Fanno ancora discutere le “pesanti” analisi di un calibro come Umberto Eco su Internet & dintorni: “la patria degli scemi del villaggio”. “I social danno diritto di parola a legioni di imbecilli che prima parlavano solo al bar dopo un bicchiere di vino, senza danneggiare la collettività. Di solito venivano messi subito a tacere, ora hanno lo stesso diritto di parola di un Nobel”

Da un piemontese eccellente all’altro, ecco un quarto di secolo fa il secco commento di Giorgio Bocca raccolto da Enrico Deaglio a proposito della pagina di “Opinioni” su Lotta Continua, una sorta di blog ante litteram: “ma questi arrivano proprio dal Cottolengo”.
L’11 giugno su Repubblica un grosso reportage sulla nuova sindrome, il burnout, che “brucia” con stanchezza, fatica e soprattutto depressione quasi un lavoratore su quattro in Europa e anche da noi. Innovative, e pericolose, forme di stress.

Sui rischi connessi alla nuova era digitale, ai new media e allo stesso burnout, abbiamo trovato tracce in un’intervista rilasciata un anno e mezzo fa ad una giornalista svizzera, Raquel Foster, dal neuroscienziato tedesco Manfred Spitzer. Parole altrettanto pesanti, che molti potranno giudicare “estremiste” nel sottolineare i pericoli che possono correre via internet. Ma può essere utile leggere quanto sostiene l’autore di “Demenza digitale. Come la nuova tecnologia ci rende stupidi”. Tanto per rimanere agli “scemi del villaggio” e al Cottolengo. Ecco i passaggi salienti.

“I mezzi di comunicazione digitale hanno questa caratteristica: ci svegliano la mattina, vibrano quando dobbiamo rispondere a un messaggio e suonano per ricordarci un appuntamento. Dobbiamo sempre reagire, cioè non siamo più attivi, ma soltanto passivi. E aumentano lo stress: la gente si sente in balia di questi strumenti e si assiste a conseguenze come la sindrome da burnout. Il tutto a causa della silenziosa acquisizione del controllo da parte dei mezzi di comunicazione digitale.
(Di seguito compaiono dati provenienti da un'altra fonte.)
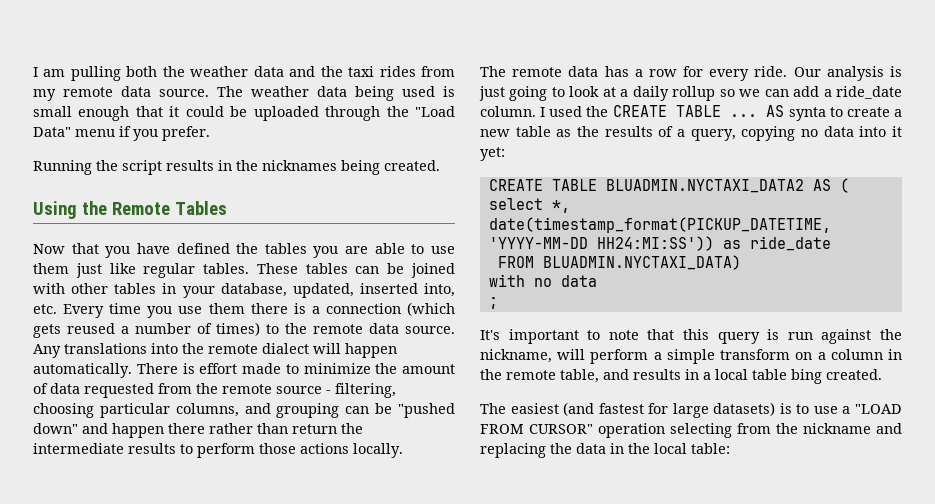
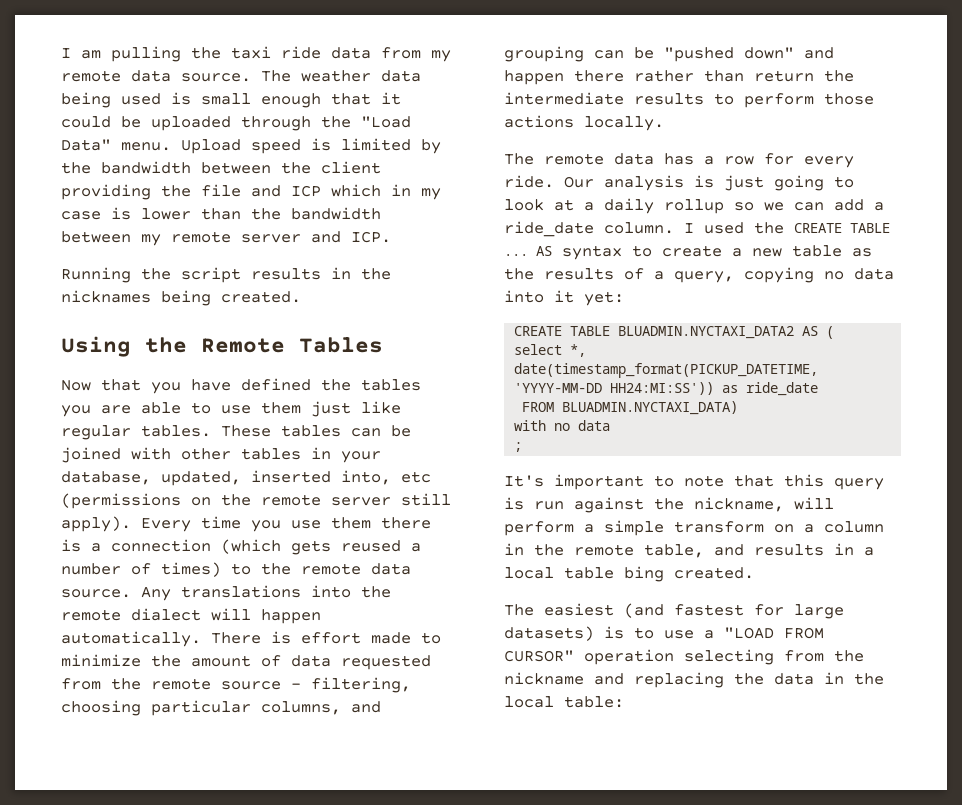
[126,66,416,77] both the weather data and the taxi rides -> [191,46,371,59] the taxi ride data
[75,126,210,141] menu if you prefer. -> [121,138,441,154] [61,161,381,174] [61,184,441,200] [61,207,381,220] [61,231,391,246] menu. Upload speed is limited by the bandwidth between the client providing the file and ICP which in my case is lower than the bandwidth between my remote server and ICP.
[33,304,57,314] etc. -> [401,471,431,483] [61,493,451,509] [61,516,131,532] etc (permissions on the remote server still apply).
[788,107,826,121] synta -> [562,245,622,260] syntax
Un meccanismo molto insidioso che bisogna conoscere per poterlo contrastate attivamente”.

“Oggi si clicca più di quanto si legge. In questo modo ciò che è letto resta meno impresso. In tedesco esiste un detto ‘leggere istruisce’, che oggi si potrebbe completare così: ‘leggere istruisce, cliccare qua e là no’. Vale a dire che cliccando qua e là quando si legge il giornale sul proprio iPad e restando costantemente connessi non si apprende di più da quanto si legge, bensì di meno. Per questo motivo personalmente preferisco i giornali cartacei: ma io sono anche anziano…”.
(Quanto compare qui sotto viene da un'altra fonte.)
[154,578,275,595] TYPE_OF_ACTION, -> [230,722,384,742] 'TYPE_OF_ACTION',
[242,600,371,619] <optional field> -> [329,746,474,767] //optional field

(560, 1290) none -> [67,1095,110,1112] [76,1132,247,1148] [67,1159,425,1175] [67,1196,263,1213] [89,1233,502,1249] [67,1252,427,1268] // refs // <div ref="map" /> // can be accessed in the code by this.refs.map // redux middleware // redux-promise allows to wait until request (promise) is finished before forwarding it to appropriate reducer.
“I nuovi media per i bambini non rappresentano un progresso, ma minori possibilità di imparare. Prendiamo, appunto, l’iPad: vi sono genitori che ritengono che il proprio figlio sia astuto perché a due anni sa già utilizzare un iPad. A loro potrei solo rispondere che stanno rincretinendo il bambino: scorrere le dita su una superficie liscia, senza contorni e struttura, è il gesto più stupido che si possa compiere da un punto di vista motorio e noioso sensorialmente: il tablet non può che danneggiare lo sviluppo mentale. Non viene allenato assolutamente nulla nella testa del bambino di due anni. Un bambino ha bisogno di esperienze complete: l’input ottico deve corrispondere al millesimo di secondo a quello acustico e tattile, poiché il cervello verrebbe confuso e non apprenderebbe nulla. Per questo per gli adulti i computer sono fantastici, ma per i bambini e i giovani rappresentano puro veleno per le loro capacità cerebrali”.
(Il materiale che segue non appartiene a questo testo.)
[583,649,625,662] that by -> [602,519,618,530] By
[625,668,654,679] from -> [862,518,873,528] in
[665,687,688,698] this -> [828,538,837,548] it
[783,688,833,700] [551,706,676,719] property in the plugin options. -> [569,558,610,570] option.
“I computer non servono a nulla nelle aule scolastiche. Cercare qualcosa su Google è così semplice che chiunque è in grado di farlo, purché gli sia stato spiegato almeno una volta. Ciò che è più utile per Google sono le proprie conoscenze. Poiché se non si conosce nulla, neppure i risultati su Google saranno utili a qualcosa. Le conoscenze di base sono il filtro tramite il quale separare il grano dal loglio e queste non si ottengono grazie a Google: uno studio condotto da alcuni psicologi della Columbia e di Harward ha dimostrato che le informazioni che vengono fornite da Google restano meno impresse, perché il cervello sa di poterle riottenere in qualsiasi momento. Accade diversamente con la lettura di giornali o libri, durante la quale vengono immagazzinate molte più informazioni. Quindi se si vuole davvero che gli studenti imparino a cercare su Google a scuola, per prima cosa non dovrebbero proprio… cercare su Google. Perciò i bambini non necessitano di alcuna patente per Internet o di competenze in materia di mezzi di comunicazione: ma piuttosto di conoscenze di base”.

“In Germania i giovani dipendenti da Internet sono mezzo milione. In veste di psichiatra ho conosciuto alcune di queste persone: sono dei rottami. Mezzo milione di rottami è una porzione molto significativa che nessuna società si potrebbe permettere”.

“Trovo assurdo che un bambino senza smartphone, che non può andare su Facebook, diventi oggetto di mobbing e venga emarginato, o che al liceo sia necessario avere un portatile altrimenti si viene esclusi. Sappiamo che sono i bambini che passano troppo tempo su Facebook o semplicemente online a diventare emarginati. La lobby dei new media gioca molto sulle paure. Domina la logica del marketing delle imprese più grandi al mondo, a cui non dobbiamo abbandonare i nostri cervelli. Né tantomeno quelli dei nostri figli”.

“L’amicizia nell’era dei social? La parola ha assunto un nuovo significato: sono amici tutti quelli il cui nome è apparso sul mio schermo e su cui io ho cliccato. Ci troveremo presto in una società di analfabeti sociali, di zombie incapaci di provare emozioni ed empatia per nessuno. Neanche per se stessi”.

“Ciò che cerco sempre di sottolineare sono i rischi e gli effetti collaterali dei computer. Che vedremo fra anni ancora di più, nei giovani di oggi. Affidare i nostri ragionamenti alle macchine danneggia il cervello. Quando lei viaggia utilizzando il navigatore non pensa a dove si trova, è la sua auto che sceglie la direzione, non il suo cervello. La mente in questo caso non apprende nulla. Al contrario, le connessioni o le aree del cervello che non vengono utilizzate per molto tempo si riducono”.

“Senza computer, smartphone e internet ci sentiamo perduti. Ciò vuol dire che l’uso massiccio delle tecnologie sta mandando in tilt il nostro cervello. Se ci limitiamo a chattare, postare, twittare e navigare su Google finiamo per parcheggiare il nostro cervello, ormai incapace di riflettere e concentrarsi”.